It’s always made me think, how the craftsmanship that went into many old buildings outlast people. It’s a shame that not many of those bricklayers techniques you mentioned get used on modern architecture. I quite like flint walls, set into a supporting brickwork.
I wish we took the time and detail to still build, our modern architecture like this, all the ages of history in this country and now we just have tall sandcastles whilst our ancestors built these
Hello Alice. What a beautiful stunning day. Suits you. So, rather than considerations of style, the first consideration to make is, how do we make the wall stand up. You see, the most efficient method of erecting a brick wall is the stretcher method, because you get the greatest wall square footage for your bricks. However, you build that wall over 3 to 4 feet and it will fall down. So, you actually need another wall to hold the first wall up. Haha, but true. But, unless they are touching, or tied together with those lovely steel bracing ties, the two walls will still fall over, particularly in a strong wind, or any foundation shift. So the header or English bond method is primarily about tying the two walls together, not for style.
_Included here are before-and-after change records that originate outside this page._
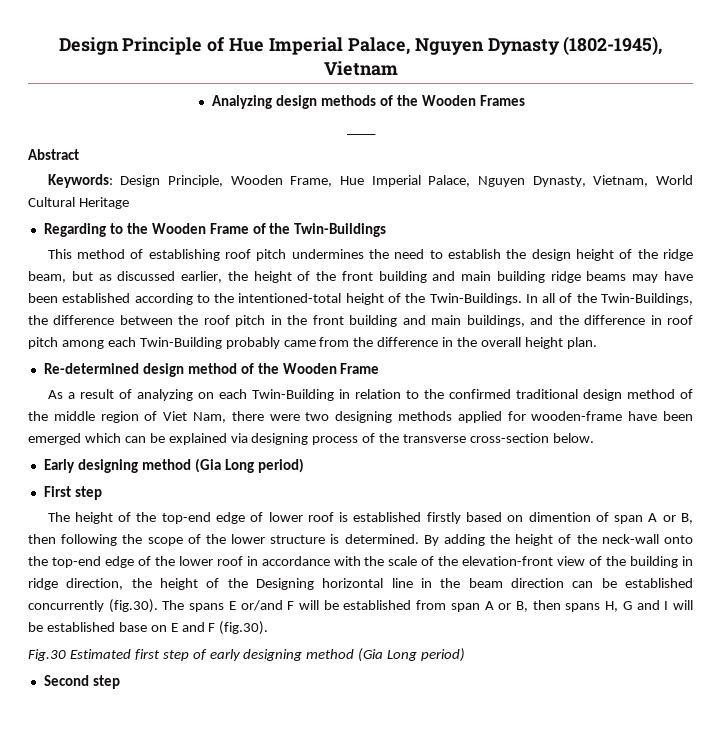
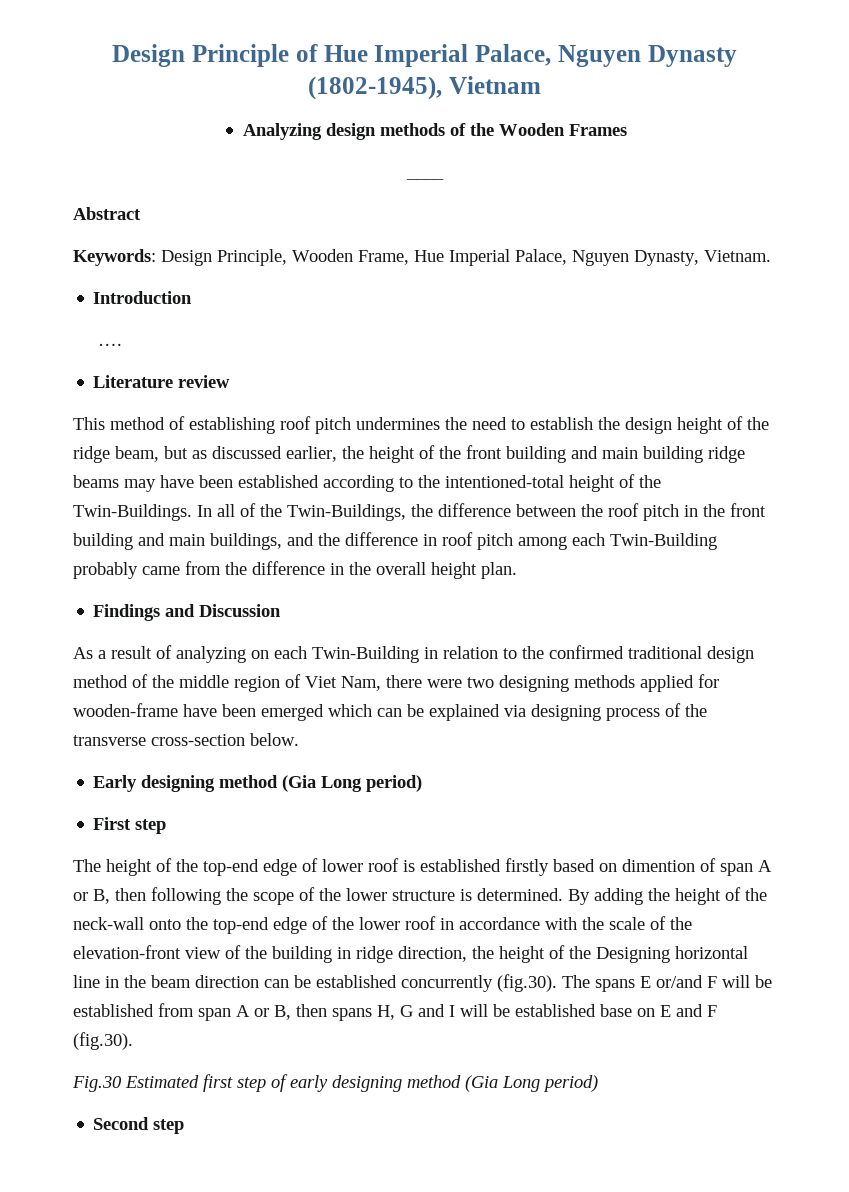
- Keywords: Design Principle, Wooden Frame, Hue Imperial Palace, Nguyen Dynasty, Vietnam, World Cultural Heritage
- Regarding to the Wooden Frame of the Twin-Buildings
+ Keywords: Design Principle, Wooden Frame, Hue Imperial Palace, Nguyen Dynasty, Vietnam.
+ Introduction
+ ….
+ Literature review
- Re-determined design method of the Wooden Frame
+ Findings and Discussion

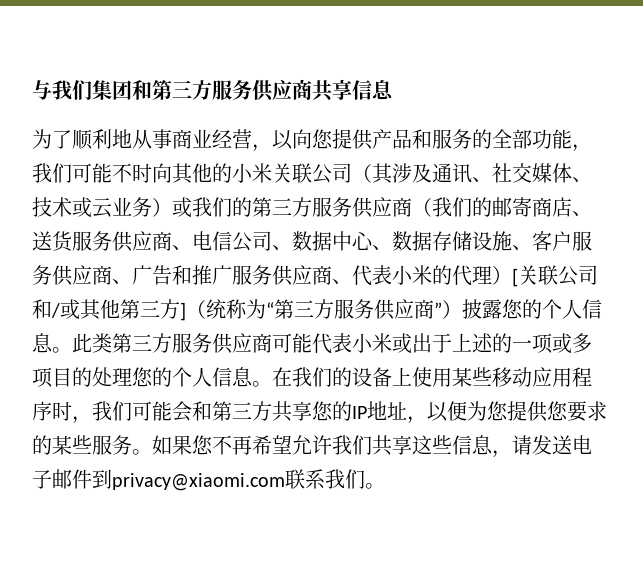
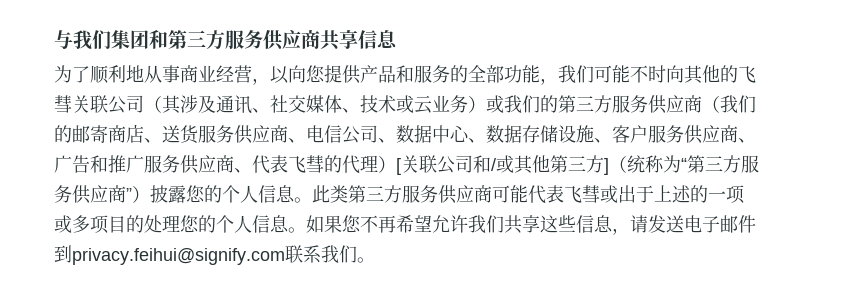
- 为了顺利地从事商业经营，以向您提供产品和服务的全部功能，我们可能不时向其他的小米关联公司（其涉及通讯、社交媒体、技术或云业务）或我们的第三方服务供应商（我们的邮寄商店、送货服务供应商、电信公司、数据中心、数据存储设施、客户服务供应商、广告和推广服务供应商、代表小米的代理）[关联公司和/或其他第三方]（统称为“第三方服务供应商”）披露您的个人信息。
+ 为了顺利地从事商业经营，以向您提供产品和服务的全部功能，我们可能不时向其他的飞彗关联公司（其涉及通讯、社交媒体、技术或云业务）或我们的第三方服务供应商（我们的邮寄商店、送货服务供应商、电信公司、数据中心、数据存储设施、客户服务供应商、广告和推广服务供应商、代表飞彗的代理）[关联公司和/或其他第三方]（统称为“第三方服务供应商”）披露您的个人信息。
- 此类第三方服务供应商可能代表小米或出于上述的一项或多项目的处理您的个人信息。
+ 此类第三方服务供应商可能代表飞彗或出于上述的一项或多项目的处理您的个人信息。
- 在我们的设备上使用某些移动应用程序时，我们可能会和第三方共享您的IP地址，以便为您提供您要求的某些服务。
- 如果您不再希望允许我们共享这些信息，请发送电子邮件到privacy@xiaomi.com联系我们。
+ 如果您不再希望允许我们共享这些信息，请发送电子邮件到privacy.feihui@signify.com联系我们。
The two walls with an air gap between them are commonly called double brick, and for a 12 foot ceiling height we'd probably have 3 or 4 evenly spaced courses of the 'Flemish bonds,' though I don't know if it has a particular name when there are only 3 or 4 courses of perpendicular bricks. You can often tell the double bricked buildings if they have been rendered or painted over, by the fired clay air vents in the lower outer walls. This allowed air flow through the cavity between the walls, reducing damp and regulating the building temperature. It wasn't heat efficient like today's building, but it achieved its purpose. I grew up in a home built in the 1890s, a Victorian two story double brick, a ship captains home originally, lovely 14 foot ceilings and ornate plaster cornices, and my father, constantly carrying out restoration or renovation, we came across these tie courses between the 2 walls whenever we made a new doorway or additions. Today, we would only see this application where cost was no issue, and instead we use aluminium bricks ties, made from 3 or 4 mm wire, set into the cement between the bricks, tying the 2 walls together. We can look back to the walls of old, still subject to the same laws of physics, and the higher they were, the wider they needed to be at the bottom. The outer skins would be rough or hewn stone, the inside, between the outer two walls, was often rubble, but, every now and then a large cross or tie stone was placed across between the two walls, tieing them together. Dry stone walling follows the same principle, and guess what they call these cross or tie stones ? 'Through stones' or 'Perpen stones.' I suppose from where we get the word 'perpendicular, ' intending to mean, linearly opposite.
I've also seen a row of Drunken Soldiers (upright bricks on an angle) at the top of a wall to fill in one and a fraction of rows. Typically, an indication of poor, ill-planned, bricklaying skills.